Regrettably, it’s harder to imagine Ukrainian President Zelensky thinking: “at some point they’re going to surely see I’m still a comedian and a TV star and they didn’t intend to elect me to fight a war for them.” And try as I might I can’t see Ontario Premier, Doug Ford, waking up sweating thinking “Is someone going to discover I’m out of my depth on this pandy plan?” Even though he clearly is.
My recent exchanges with these younger women boosted my ego and countered some of my own lingering sense of imposterism. (if that made-up word offends some, we’ll blame the other Celia Chandler) Twenty-eight years of work experience, and I still from time to time think, “geez, I can’t believe people are paying me to do and say stuff that seems like common sense. When will they figure out I don’t know anymore than they do?” Or “these people are all smarter than I am; I can’t teach them anything.” Or more likely “I am not woke enough for the modern world. My life experience of typewriters, faxing, and yes, letter-formatting, reflects a different time.”
These feelings have dwindled over time though. The thing is that each time you move outside your comfort zone, the niggling uncertainty emerges. The only way to counter it is with practice. My experience combatting the public speaking jitters proves the point. In my 20s and 30s, I was painfully uncomfortable speaking, despite having been a fearless kid and a confident high school student. The comfort zone of rural Ontario had allowed me to flourish. Moving to university surrounded by students with more sophisticated life experiences stripped me of that. I was muted by my own self-doubt through undergrad, grad school, and the first 12 years of my work life. It dawned on me in my mid-30s during law school that it was unlikely anyone knew a great deal more than I did and that there really couldn’t be another Celia Chandler who’d missed her law school admission documents, letting me slip in instead. As a lawyer at 40, I consciously decided I had to get over some of this. I remember positioning myself near the floor mic at conferences and forcing myself to pose questions to speakers to prove I could. I put up my hand to attend court. And I agreed time and time again to take speaking engagements. My stomach frequently turned but I didn’t give up. With practice, I conquered it, just as familiarity has given me the confidence to coach others like those two young women in the last few weeks. That other Celia Chandler was no better than me.

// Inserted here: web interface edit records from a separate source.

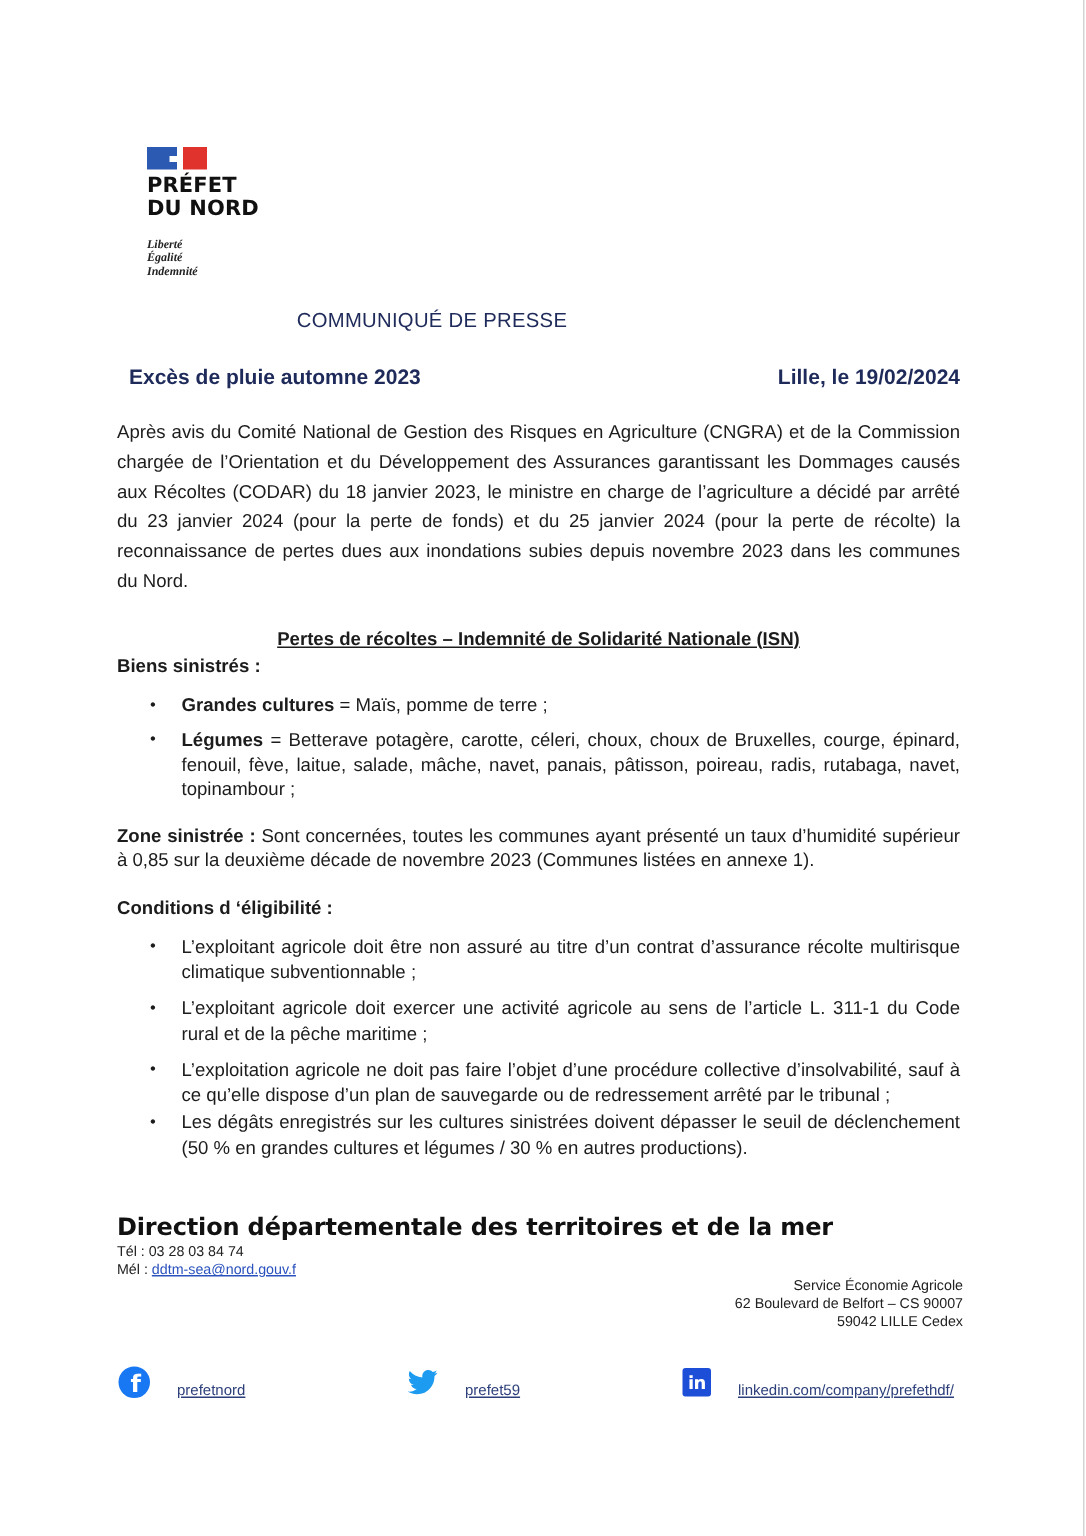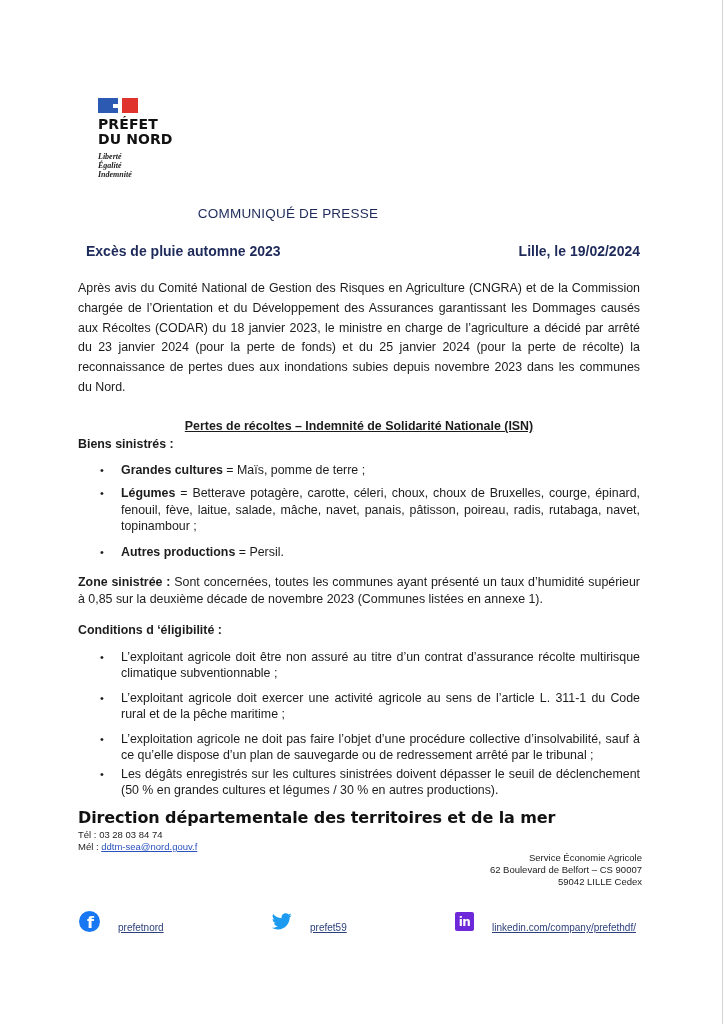--- a/index.html
+++ b/index.html
@@ -25,21 +25,21 @@
     content: ""; position: absolute; right: -3px; top: 6px; width: 8px; height: 4px;
     background: #ffffff; border-radius: 0 4px 4px 0;
   }
   .logo-title {
     margin-top: 4px;
     font-family: "DejaVu Sans", sans-serif;
     font-weight: bold; font-size: 14px; line-height: 15px; color: #111111;
     letter-spacing: 0.1px;
   }
   .logo-motto {
-    margin-top: 5px;
+    margin-top: 11px;
     font-family: "Liberation Serif", serif; font-style: italic; font-weight: bold;
     font-size: 8px; line-height: 9px; color: #222;
   }
 
   
   .press-title {
     position: absolute; left: 0; width: 576px; top: 206px; text-align: center;
     font-size: 13.5px; color: #1e2a5a; letter-spacing: 0.2px;
   }
   .subject {
@@ -98,21 +98,21 @@
     color: #2c3f7a; text-decoration: underline; font-size: 10px; margin-left: 18px; margin-top: 12px;
   }
   .fb-icon {
     width: 21px; height: 21px; border-radius: 50%; background: #1877f2; color: #fff;
     font-family: "DejaVu Sans", sans-serif; font-weight: bold; font-size: 16px;
     display: flex; align-items: flex-end; justify-content: center; overflow: hidden;
     line-height: 18px; padding-left: 2px;
   }
   .tw-icon { width: 20px; height: 17px; }
   .li-icon {
-    width: 19px; height: 19px; background: #6d28d9; color: #fff; border-radius: 2px;
+    width: 19px; height: 19px; background: #1d4ed8; color: #fff; border-radius: 2px;
     font-family: "DejaVu Sans", sans-serif; font-weight: bold; font-size: 12px;
     display: flex; align-items: center; justify-content: center; letter-spacing: -0.5px;
   }
 </style>
 </head>
 <body>
 
 <div class="page-edge"></div>
 
 <div class="logo">
@@ -141,23 +141,20 @@
 
   <div class="section-heading">Pertes de récoltes – Indemnité de Solidarité Nationale (ISN)</div>
   <div class="block-label">Biens sinistrés :</div>
 
   <ul class="bullets">
     <li>
       <span class="label-bold">Grandes cultures</span><span> = Maïs, pomme de terre ;</span>
     </li>
     <li>
       <span class="label-bold">Légumes</span><span> = Betterave potagère, carotte, céleri, choux, choux de Bruxelles, courge, épinard, fenouil, fève, laitue, salade, mâche, navet, panais, pâtisson, poireau, radis, rutabaga, navet, topinambour ;</span>
-    </li>
-    <li style="margin-top:9px">
-      <span class="label-bold">Autres productions</span><span> = Persil.</span>
     </li>
   </ul>
 
   <p class="zone justify">
     <span class="label-bold">Zone sinistrée :</span><span> Sont concernées, toutes les communes ayant présenté un taux d’humidité supérieur à 0,85 sur la deuxième décade de novembre 2023 (Communes listées en annexe 1).</span>
   </p>
 
   <div class="conditions-label">Conditions d ‘éligibilité :</div>
 
   <ul class="bullets cond">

At 55, I find myself lurking around in the murky shadows near the entrance of the world of writing. I’m out of the familiar and back into a state of uncertainty. How presumptuous of me to think I have something to add when people have been honing their writing craft for decades, armed with fine arts and English literature degrees, and with far more erudite bookshelves in their Zoom backdrops than mine. But I do everything I can to quell the self-doubt - I write every day, I post every week, I submit to contests, and I share my writing with a monthly writing group. Maybe no Celia Chandler is going to make a go of it as a writer. But if there is one who can be, I’d like it to be me.
* articling is one of the three components of learning required to be called to the Ontario bar after a law degree and the Bar Admission exams. I have been privileged to be the ‘principal’ (the supervising lawyer) to eight articling students in the last nine years.